Storage
CraftOBJ — content-addressed objects, self-healing erasure coding, and a demand-driven lifecycle
Everything in ZephCraft is named by its BLAKE3 hash — the name is the checksum, so deduplication and integrity come for free. Content is stored as RLNC erasure-coded pieces: publish splits an object into k source chunks and spreads n coded combinations across peers (k=8 → n=32 today).
Why RLNC
Random linear network coding has one property no replication scheme matches: repair without decode. Any node holding just two pieces can mint a fresh, verifiably-valid piece locally — no re-downloading the object, no coordinator, no "rare piece" problem. Data survives churn as long as any handful of pieces survives anywhere.
Every piece carries public verification tags (null-space vtags): any node can verify any piece — including freshly re-coded repair pieces — at ingest, before storing. Polluted data never enters the store.
Publish, get
- Publish is fire-and-forget: you get the CID back immediately; the publisher retains its own copy synchronously (the guaranteed replica) and distribution happens in the background under short per-peer timeouts. Your publish is never hostage to one slow peer.
- Get decodes from local pieces when possible, then pulls pieces from up to 16 providers in parallel, verifying every piece and the final whole-content hash.

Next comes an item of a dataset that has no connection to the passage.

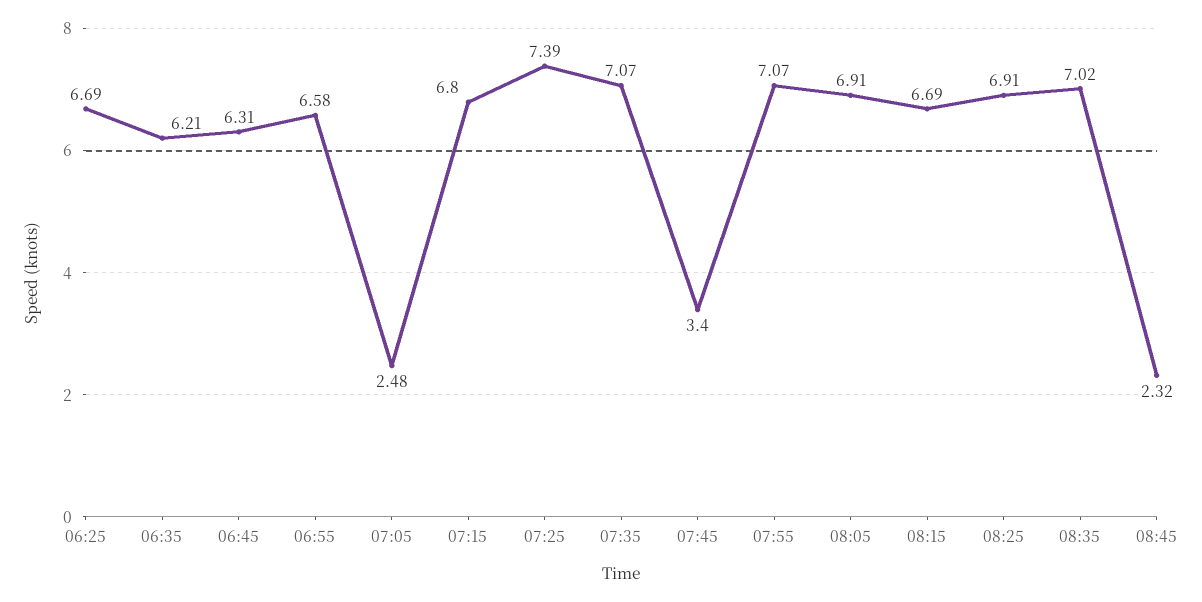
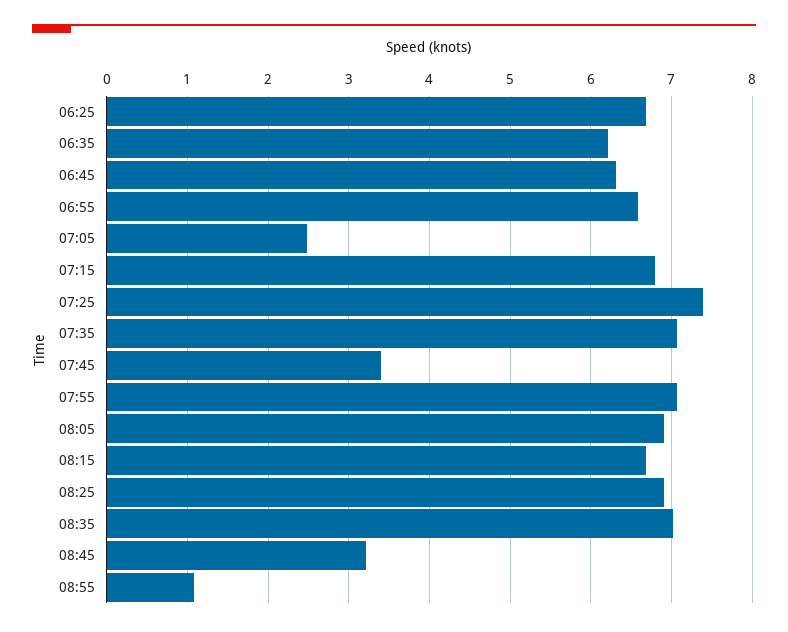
08:45: 2.32 -> 3.2
08:55: none -> 1.1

The lifecycle — five behaviors, one loop
A health scan watches every held CID (hot items every 30 s, healthy ones backing off to ~30 min) and applies:
- Repair — below the durability floor: a deterministic election (
hash(node ‖ cid ‖ epoch)) picks exactly one holder to mint one fresh piece. No coordination messages, no thundering herd. - Degrade — cold surplus above the floor is shed one piece at a time. Scaling up is instant; scaling down is slow and elected — the destructive direction is careful, the safe direction is fast.
- Offload — a publisher's retained copy is dropped only when other nodes hold the full erasure set (not the bare decode minimum) — releasing at the minimum would be zero-margin.
- Scale — the moment a CID's served traffic crosses a threshold, one new provider is recruited. Demand-driven, temporary.
- Fade — content that is not pinned, not wanted, and unfetched simply stops being repaired. Passive death by churn. A later pin or want resumes repair.
Pins, wants, deletes
- Pin = hold the whole content locally, exempt from eviction. A pinner can serve pieces forever (it encodes fresh ones on demand).
- Want = a keep-alive vote without holding — a signed network record that gates the fade.
- Delete = forget locally + withdraw your provider records (re-publishable). Ban = a local tombstone that refuses re-hosting. There is deliberately no network-wide delete: you cannot unpublish what other people want — and equally, the network won't keep what nobody wants.
Private content
Files can be published private: encrypted with a per-object key (XChaCha20-Poly1305), the key wrapped to the owner's re-encryption public key. The network stores, codes, verifies, and repairs ciphertext only; filename and type hide inside the ciphertext. Only the owner's identity can decrypt — proven end-to-end on the live network.